Pada bulan Februari 2025, 160 orang warga adat Jimbaran dikabarkan berjuang merebut tanah adatnya. Mereka yang menghimpun diri dalam Kesatuan Penyelamat Tanah Adat (Kepet Adat) Jimbaran mendatangi DPRD Bali dan menggugat PT Jimbaran Hijau. Mereka menuding perseroan melakukan penguasaan terhadap tanah adat yang konon laba Pura Ulun Swi Jimbaran.
Kasus ini memang samar-samar terdengar. Bahkan seperti pepatah, “anget-anget tahi ayam”. Tidak banyak tokoh publik atau lembaga pers mengawal kasusnya—seperti kasus Kura Kura Bali. PT Jimbaran Hijau pun sempat menampik tuduhan Kepet Adat Jimbaran pada sejumlah media massa. Setelah itu, kasus ini tidak lagi terdengar. Seolah menguap begitu saja.
Terlepas dari kesimpangsiuran kasus tersebut, klaim Kepet Adat Jimbaran bisa menjadi cermin paling mutakhir atas realitas Bali saat ini. Apabila Kepet Adat Jimbaran benar, perkara ini bukan hanya penting bagi warga Jimbaran atau masyarakat Badung, tetapi masalah serius bagi orang Hindu Bali secara umum. Sekali lagi, kasus ini bisa menjadi cermin tentang betapa rentannya masyarakat adat Bali kehilangan properti adatnya. Properti tempat orang Bali untuk terhubung dengan pemilik Semesta. Itu tentu merupakan jati diri, harga diri, dan kemegahan terakhir orang Bali!
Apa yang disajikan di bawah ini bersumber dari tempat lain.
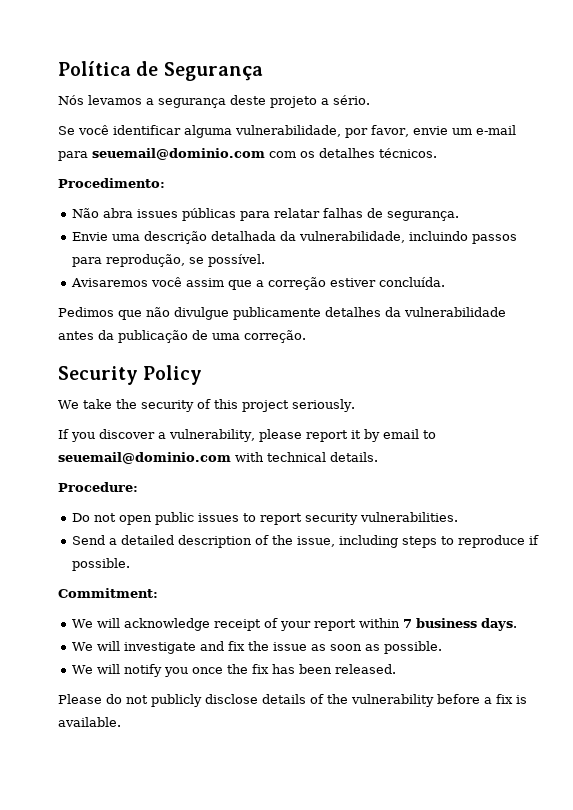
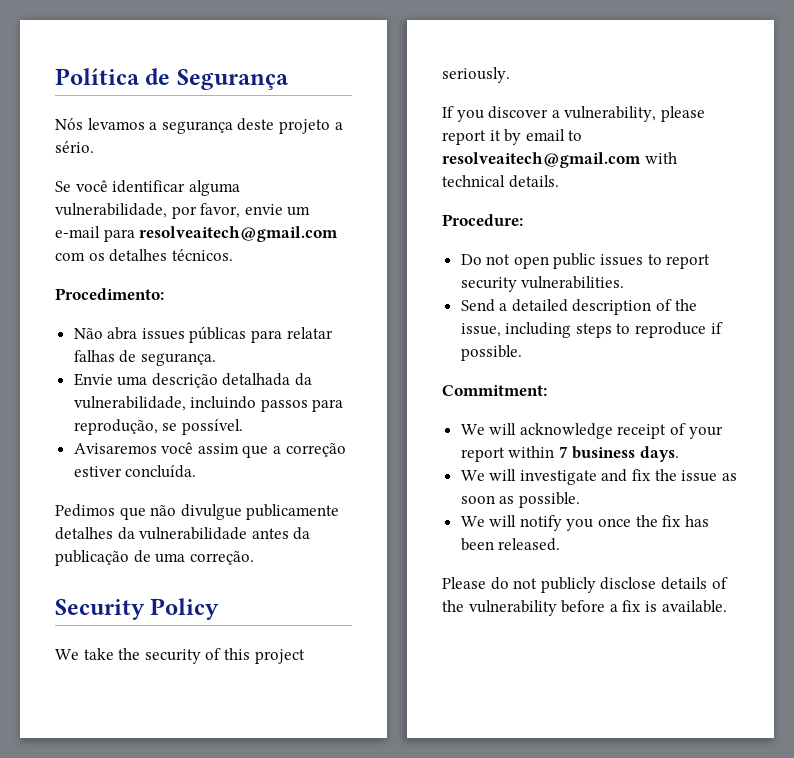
- Se você identificar alguma vulnerabilidade, por favor, envie um e-mail para seuemail@dominio.com com os detalhes técnicos.
+ Se você identificar alguma vulnerabilidade, por favor, envie um e-mail para resolveaitech@gmail.com com os detalhes técnicos.
- If you discover a vulnerability, please report it by email to seuemail@dominio.com with technical details.
+ If you discover a vulnerability, please report it by email to resolveaitech@gmail.com with technical details.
Tanah Laba dan Eksistensi Adat Bali
Prinsip dasar properti adat adalah kepemilikan bersama oleh anggota adat. Properti ini diwariskan sebagai sumber daya untuk merawat adat-budaya. Maka, apabila sumber daya tersebut “dirampas” dari pewarisnya, sesungguhnya benteng kebudayaan Bali telah runtuh sepenuhnya. Adat akan semakin tidak berdaya. Kemandirian desa adat pun hanya ilusi.
Lahan adat di Bali dikenal sebagai tanah laba desa atau laba pura. Tanah laba desa atau pura itu umumnya dimanfaatkan untuk penyokong pelaksanaan segala macam ritual adat.
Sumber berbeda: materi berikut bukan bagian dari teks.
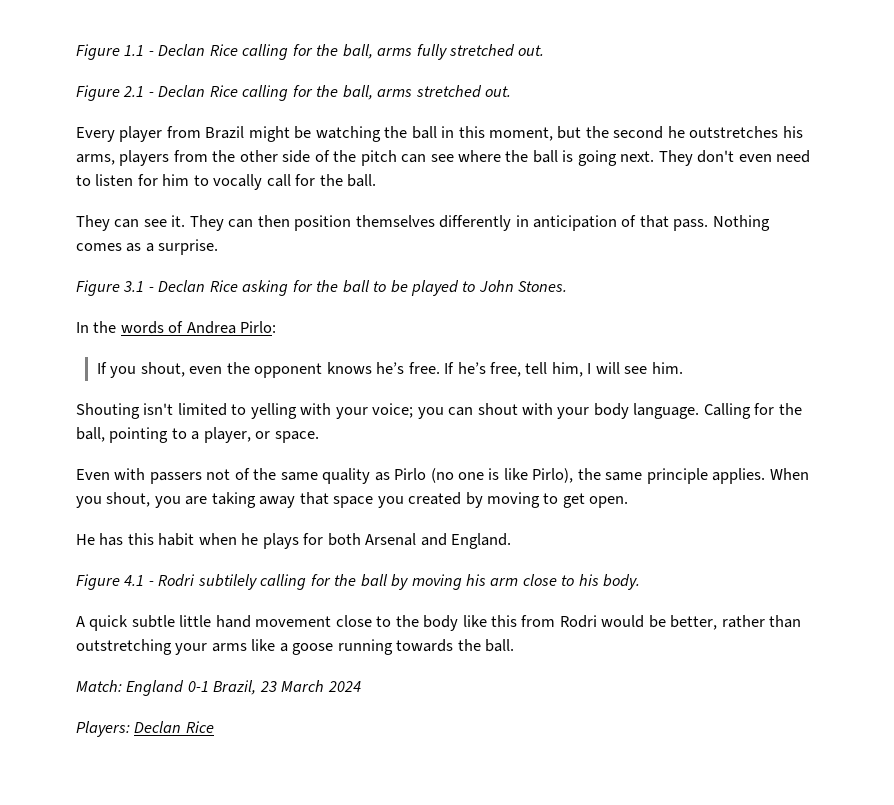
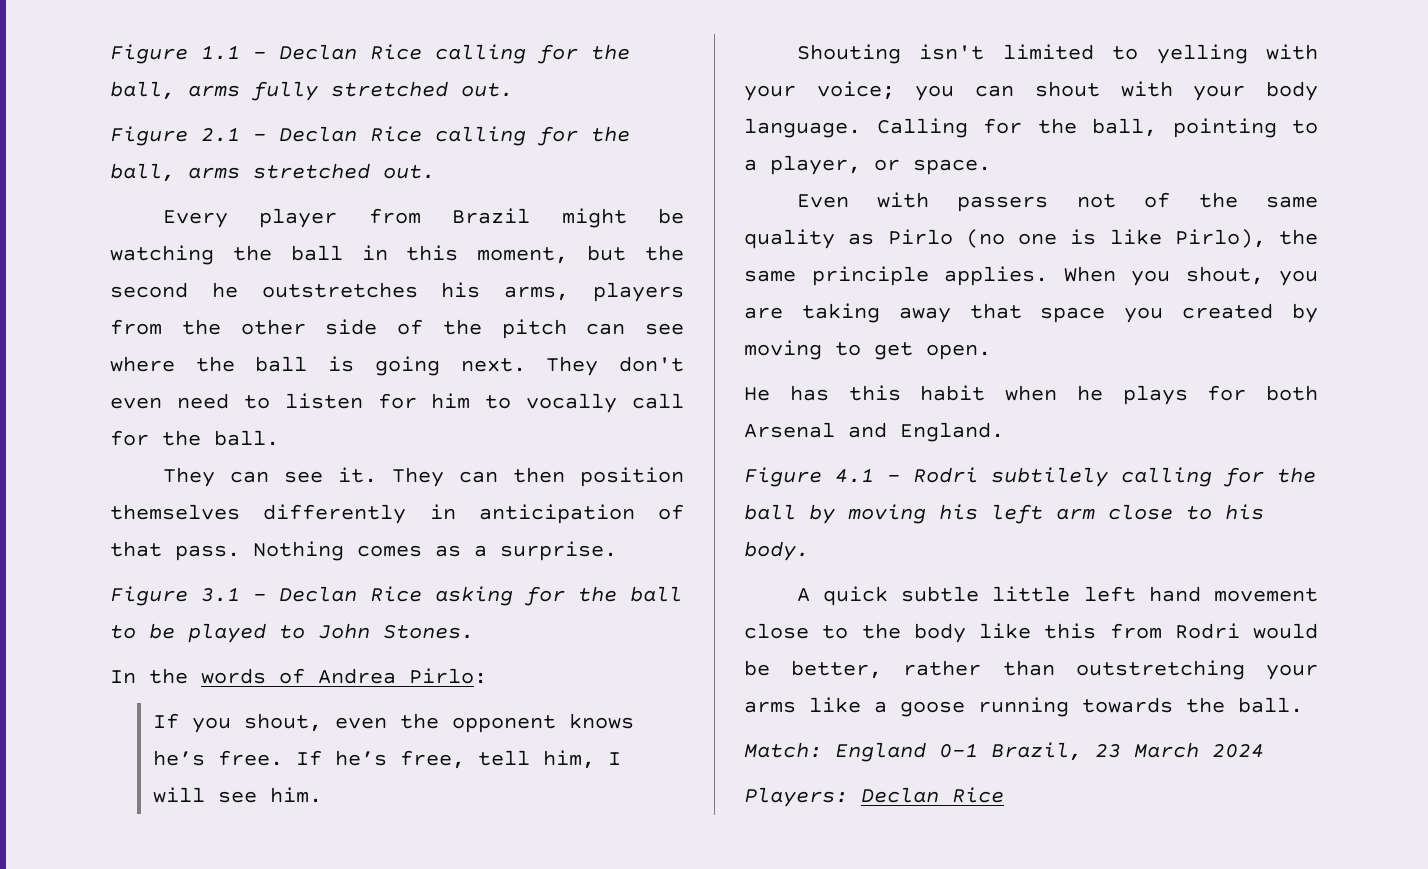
- Figure 4.1 - Rodri subtilely calling for the ball by moving his arm close to his body.
+ Figure 4.1 - Rodri subtilely calling for the ball by moving his left arm close to his body.
- A quick subtle little hand movement close to the body like this from Rodri would be better, rather than outstretching your arms like a goose running towards the ball.
+ A quick subtle little left hand movement close to the body like this from Rodri would be better, rather than outstretching your arms like a goose running towards the ball.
Secara esensial tidak ada ritual yang hadir untuk membebani warga. Upacara hadir justru sebagai momentum mengucapkan terima kasih atas segala keberlimpahan. Dalam hal ini, properti adat inilah yang semestinya dikelola untuk memenuhi kebutuhan kultural itu. Bahkan, dalam banyak desa tanah laba dikelola sebagai insentif bagi warga adat, terutama untuk prajuru dan krama ngarep.
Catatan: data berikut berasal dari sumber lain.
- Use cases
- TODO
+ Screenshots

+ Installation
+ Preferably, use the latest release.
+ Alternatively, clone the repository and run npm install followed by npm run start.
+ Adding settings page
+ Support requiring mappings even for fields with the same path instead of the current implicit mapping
Keberadaan tanah laba desa atau laba pura dapat menjadi salah satu indikator menelusuri jejak historis dan kedudukan desa atau pura di panggung kultural. Semakin luas laba desa yang dimiliki, kedaulatan dan kemandirian desa bersangkutan di masa lalu bukanlah mitos. Demikian pula keberadaan laba pura. Semakin luas laba pura, semakin penting posisi pura itu bagi umat. Semakin luas pengaruh pura di masyarakat.
Duwe Ida Bhatari Batur
Kepemilikan laba ini terang ditemukan di Desa Adat Batur. Selain memiliki kawasan permukiman adat, Batur memiliki properti berupa laba desa yang tersebar di beberapa tempat, seperti di wilayah Banjar Toya Mampeh, Bubungkelambu, Seked-Toya Bungkah, dan Taksu.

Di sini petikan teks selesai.